"I develop the argument that large science experiments are becoming comparable to terrestrial civil infrastructures in terms of cost," writes Guillem Anglada-Escudé in his paper. "As a result, these should incorporate plans for a return on investment (or impact, not necessarily economic), require a different approach for inter-division coordination within the European Space Agency (ESA), and a broader participation of all society stakeholders (civil society representatives, and the broader public)."
Anglada-Escudé argues that the exorbitant costs associated with new observatories and missions are usually reserved for major civil projects which come with many tangible benefits to the public; whereas the benefits of astronomical projects are not understood or well-received by the public.
Second, astronomical projects have long timescales taking 10 to 20 years for a mission to go from the planning stage to actual data collection. This means that investors do not see a quick enough return on their money and that scientists may have to dedicate their entire lives' work to just one mission.

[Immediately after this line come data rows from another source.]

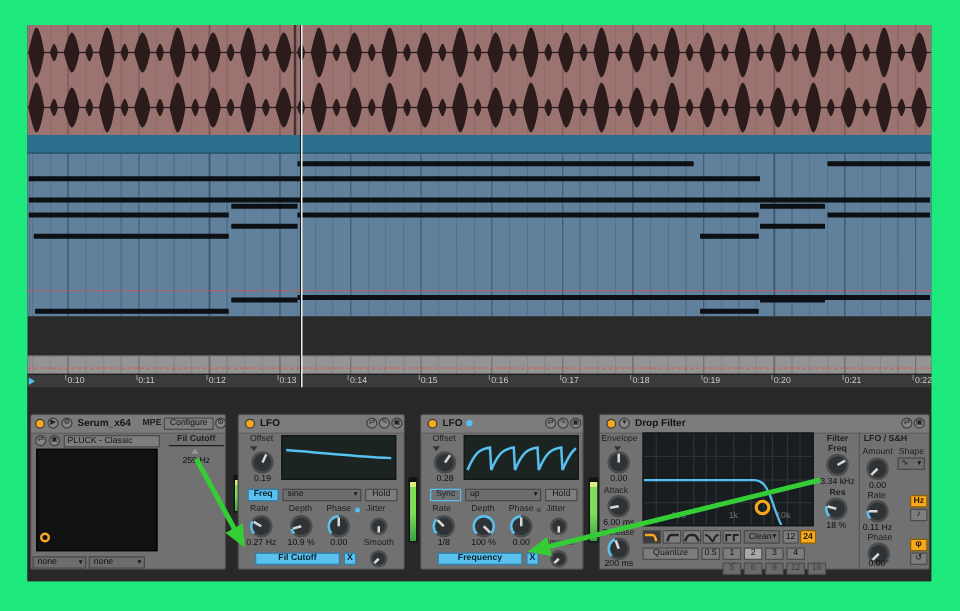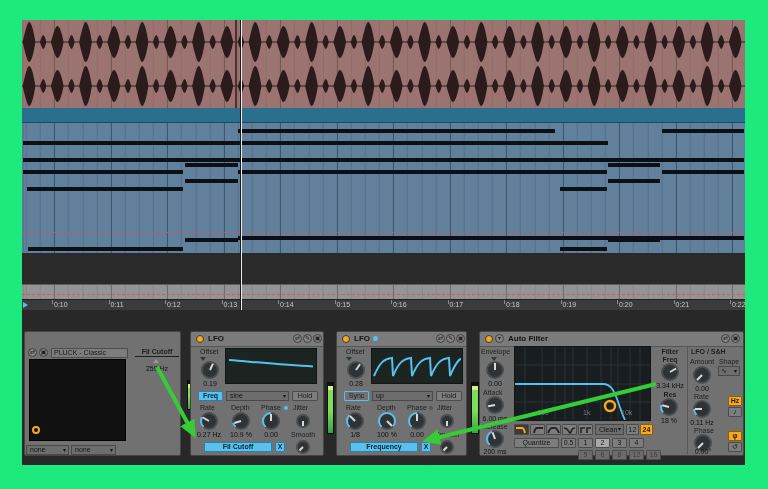--- a/index.html
+++ b/index.html
@@ -153,6 +153,15 @@
   <div class="chain">
 
     <div class="dev" style="left:2px;width:157px;">
+      <div class="tbar">
+        <div class="led" style="left:3px;top:3px;"></div>
+        <div class="cico" style="left:13px;top:2px;">▶</div>
+        <div class="cico" style="left:24px;top:2px;">⚙</div>
+        <div class="dtitle" style="left:37px;">Serum_x64</div>
+        <div class="lbl" style="left:89px;top:3px;font-weight:bold;">MPE</div>
+        <div class="pb" style="left:106px;top:2px;width:40px;height:10px;">Configure</div>
+        <div class="cico" style="left:147px;top:2px;">⚙</div>
+      </div>
       <div class="cico" style="left:3px;top:16px;">⇄</div>
       <div class="cico" style="left:14px;top:16px;">▣</div>
       <div class="pb" style="left:26px;top:16px;width:77px;height:10px;text-align:left;padding-left:2px;">PLUCK - Classic</div>

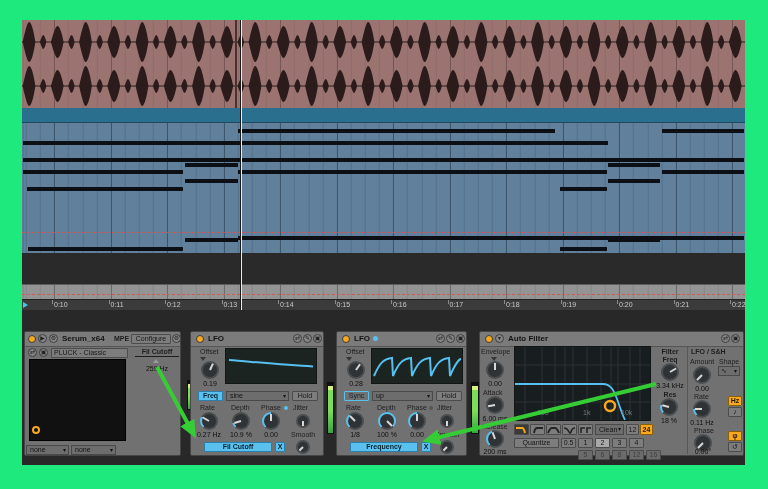--- a/index.html
+++ b/index.html
@@ -339,7 +339,7 @@
       <div class="tbar">
         <div class="led" style="left:5px;top:3px;"></div>
         <div class="cico" style="left:15px;top:2px;">▾</div>
-        <div class="dtitle" style="left:28px;">Auto Filter</div>
+        <div class="dtitle" style="left:28px;">Drop Filter</div>
         <div class="cico" style="left:241px;top:2px;">⇄</div>
         <div class="cico" style="left:251px;top:2px;">▣</div>
       </div>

Anglada-Escudé offers the following solution to these concerns: Create astronomical projects with direct public benefit. He argues that astronomers should focus on smaller, less-expensive programs and take advantage of already funded programs like the many satellites launched by telecommunications companies.
In addition, the astronomical community could work with engineers, architects, energy suppliers, and other professionals to make their projects more cost-efficient and perhaps even provide a return on investments by reconsidering what else astronomical missions could be used for.
For instance, could a new astronomical observatory provide some kind of direct public benefit? Then by all means that benefit should be leveraged to build the observatory.
The paper offers a clever new way to approach the future of astronomical projects, one that may very well literally pay off.